TASK PROMPT:
From the entries that follow, copy every line with the word "身体需求".

Revision tracking records
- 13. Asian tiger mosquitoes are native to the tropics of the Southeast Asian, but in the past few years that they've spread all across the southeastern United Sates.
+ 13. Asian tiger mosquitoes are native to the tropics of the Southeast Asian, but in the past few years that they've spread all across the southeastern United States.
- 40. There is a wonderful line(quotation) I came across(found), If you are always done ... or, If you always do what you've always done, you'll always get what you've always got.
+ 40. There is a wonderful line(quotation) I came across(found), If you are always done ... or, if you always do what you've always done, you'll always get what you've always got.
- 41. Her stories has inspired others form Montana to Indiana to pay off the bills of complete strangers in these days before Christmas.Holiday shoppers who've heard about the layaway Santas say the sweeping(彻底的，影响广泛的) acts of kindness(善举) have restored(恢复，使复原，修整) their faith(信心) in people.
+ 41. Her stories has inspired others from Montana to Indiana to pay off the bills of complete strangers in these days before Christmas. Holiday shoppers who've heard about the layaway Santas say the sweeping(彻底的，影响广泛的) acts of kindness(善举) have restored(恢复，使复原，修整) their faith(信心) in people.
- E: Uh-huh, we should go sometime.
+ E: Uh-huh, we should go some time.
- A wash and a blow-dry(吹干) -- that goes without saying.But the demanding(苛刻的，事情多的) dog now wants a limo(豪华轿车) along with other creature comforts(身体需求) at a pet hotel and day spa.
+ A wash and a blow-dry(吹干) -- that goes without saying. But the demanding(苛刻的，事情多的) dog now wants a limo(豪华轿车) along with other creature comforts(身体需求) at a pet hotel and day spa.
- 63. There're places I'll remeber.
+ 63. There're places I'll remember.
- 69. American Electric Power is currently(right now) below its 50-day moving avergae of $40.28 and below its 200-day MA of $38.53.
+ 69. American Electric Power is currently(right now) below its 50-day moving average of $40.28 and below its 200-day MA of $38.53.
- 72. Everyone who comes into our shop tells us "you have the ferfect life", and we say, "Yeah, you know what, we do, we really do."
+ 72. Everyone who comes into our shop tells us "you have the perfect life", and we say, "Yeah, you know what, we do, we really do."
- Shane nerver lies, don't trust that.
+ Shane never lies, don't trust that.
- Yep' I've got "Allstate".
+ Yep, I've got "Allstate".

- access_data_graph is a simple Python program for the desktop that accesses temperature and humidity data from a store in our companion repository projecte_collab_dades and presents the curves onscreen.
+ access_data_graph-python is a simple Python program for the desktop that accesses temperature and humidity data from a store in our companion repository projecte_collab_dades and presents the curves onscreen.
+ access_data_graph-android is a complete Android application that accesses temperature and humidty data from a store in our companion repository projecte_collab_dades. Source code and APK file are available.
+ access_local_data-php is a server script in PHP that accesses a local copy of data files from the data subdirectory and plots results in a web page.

WRITTEN SOLUTION:
- A wash and a blow-dry(吹干) -- that goes without saying.But the demanding(苛刻的，事情多的) dog now wants a limo(豪华轿车) along with other creature comforts(身体需求) at a pet hotel and day spa.
+ A wash and a blow-dry(吹干) -- that goes without saying. But the demanding(苛刻的，事情多的) dog now wants a limo(豪华轿车) along with other creature comforts(身体需求) at a pet hotel and day spa.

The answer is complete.